In looking to root causes, businesses may also reduce their cyber-related sanctions compliance risks by making efforts to prevent cyber intrusions in the first place. US government agencies, including FinCEN and the US Department of Justice, have provided guidance on best practices for companies to help them protect their systems from cyberattacks. Integrating these considerations into a company’s overall approach to risk management and, specifically, its sanctions compliance programme in the first instance can prevent sanctions violations arising from malicious cyber-enabled activities (e.g., ransomware attacks) carried out by a sanctioned party or country.

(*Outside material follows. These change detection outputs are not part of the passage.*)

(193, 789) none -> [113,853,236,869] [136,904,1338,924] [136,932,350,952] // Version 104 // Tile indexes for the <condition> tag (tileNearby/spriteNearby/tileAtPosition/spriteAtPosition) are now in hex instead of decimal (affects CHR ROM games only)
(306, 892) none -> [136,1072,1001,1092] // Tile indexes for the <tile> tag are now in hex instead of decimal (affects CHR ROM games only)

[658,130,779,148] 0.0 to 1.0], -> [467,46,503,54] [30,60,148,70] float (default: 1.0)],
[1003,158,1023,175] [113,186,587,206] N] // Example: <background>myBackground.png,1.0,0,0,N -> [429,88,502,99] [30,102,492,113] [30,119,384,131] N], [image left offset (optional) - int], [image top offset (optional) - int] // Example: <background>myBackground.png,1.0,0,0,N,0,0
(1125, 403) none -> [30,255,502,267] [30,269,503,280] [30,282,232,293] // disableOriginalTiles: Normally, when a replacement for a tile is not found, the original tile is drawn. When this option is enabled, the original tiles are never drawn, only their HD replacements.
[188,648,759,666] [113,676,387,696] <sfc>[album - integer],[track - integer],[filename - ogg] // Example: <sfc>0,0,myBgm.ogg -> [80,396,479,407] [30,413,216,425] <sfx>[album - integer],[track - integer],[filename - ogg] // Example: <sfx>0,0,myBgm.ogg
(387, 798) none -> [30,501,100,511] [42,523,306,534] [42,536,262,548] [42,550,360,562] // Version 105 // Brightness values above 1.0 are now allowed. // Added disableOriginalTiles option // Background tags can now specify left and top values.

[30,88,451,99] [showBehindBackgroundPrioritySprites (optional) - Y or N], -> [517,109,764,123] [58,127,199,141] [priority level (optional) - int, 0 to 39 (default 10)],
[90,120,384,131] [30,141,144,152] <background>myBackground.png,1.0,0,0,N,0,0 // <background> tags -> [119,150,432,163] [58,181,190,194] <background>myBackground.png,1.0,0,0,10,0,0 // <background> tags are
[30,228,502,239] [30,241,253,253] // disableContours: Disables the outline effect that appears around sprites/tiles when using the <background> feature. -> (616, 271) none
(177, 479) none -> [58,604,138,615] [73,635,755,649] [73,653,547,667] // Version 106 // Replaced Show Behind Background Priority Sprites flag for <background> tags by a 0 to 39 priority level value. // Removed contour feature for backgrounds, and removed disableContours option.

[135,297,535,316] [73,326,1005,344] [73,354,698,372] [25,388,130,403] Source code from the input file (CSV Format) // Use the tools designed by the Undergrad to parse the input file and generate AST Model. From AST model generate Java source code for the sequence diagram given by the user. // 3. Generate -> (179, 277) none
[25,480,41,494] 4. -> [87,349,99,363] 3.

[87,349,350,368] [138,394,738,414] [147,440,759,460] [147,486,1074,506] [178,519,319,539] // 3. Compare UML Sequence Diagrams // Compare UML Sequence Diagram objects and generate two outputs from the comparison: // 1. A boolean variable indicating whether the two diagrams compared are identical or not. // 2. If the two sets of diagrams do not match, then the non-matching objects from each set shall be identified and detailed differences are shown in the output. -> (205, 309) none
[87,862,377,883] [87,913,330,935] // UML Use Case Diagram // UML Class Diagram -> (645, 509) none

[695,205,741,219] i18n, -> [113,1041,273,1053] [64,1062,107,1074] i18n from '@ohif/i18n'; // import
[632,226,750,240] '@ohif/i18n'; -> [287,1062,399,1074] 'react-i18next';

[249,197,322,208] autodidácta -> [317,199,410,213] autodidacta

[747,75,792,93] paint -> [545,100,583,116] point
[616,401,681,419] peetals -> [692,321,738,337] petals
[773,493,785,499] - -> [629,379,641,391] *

Potential benefits of cooperation with the US government in the cybersecurity context

We close by highlighting the strong incentives that US government enforcers provide in exchange for voluntary disclosure and robust cooperation by companies that have committed potential US sanctions violations, which apply equally in the cyber context. For example, in the OFAC ransomware advisories discussed above, OFAC emphasises that it would consider both a ‘self-initiated, timely, and complete report of a ransomware attack to law enforcement’ and ‘full and timely cooperation with law enforcement’ to be ‘significant’ mitigating factors in determining the proper enforcement outcome if a ransom payment is made and ‘if the situation is later determined to have a sanctions nexus’. Likewise, in the SAP enforcement matter discussed above, the Department of Justice explained that SAP’s penalty ‘would have been far worse had they not disclosed, cooperated, and remediated. We hope that other businesses, software or otherwise, we [sic] heed this lesson.’ OFAC also touted SAP’s ‘substantial’ cooperation and significant remedial actions, as well as its voluntary disclosure, in explaining why the actual penalty was reduced substantially from the civil penalty recommended under OFAC’s enforcement guidelines. Although cooperation with US government enforcers is a complex, risk-based decision that must be considered carefully, the potential benefits are clear under the right circumstances.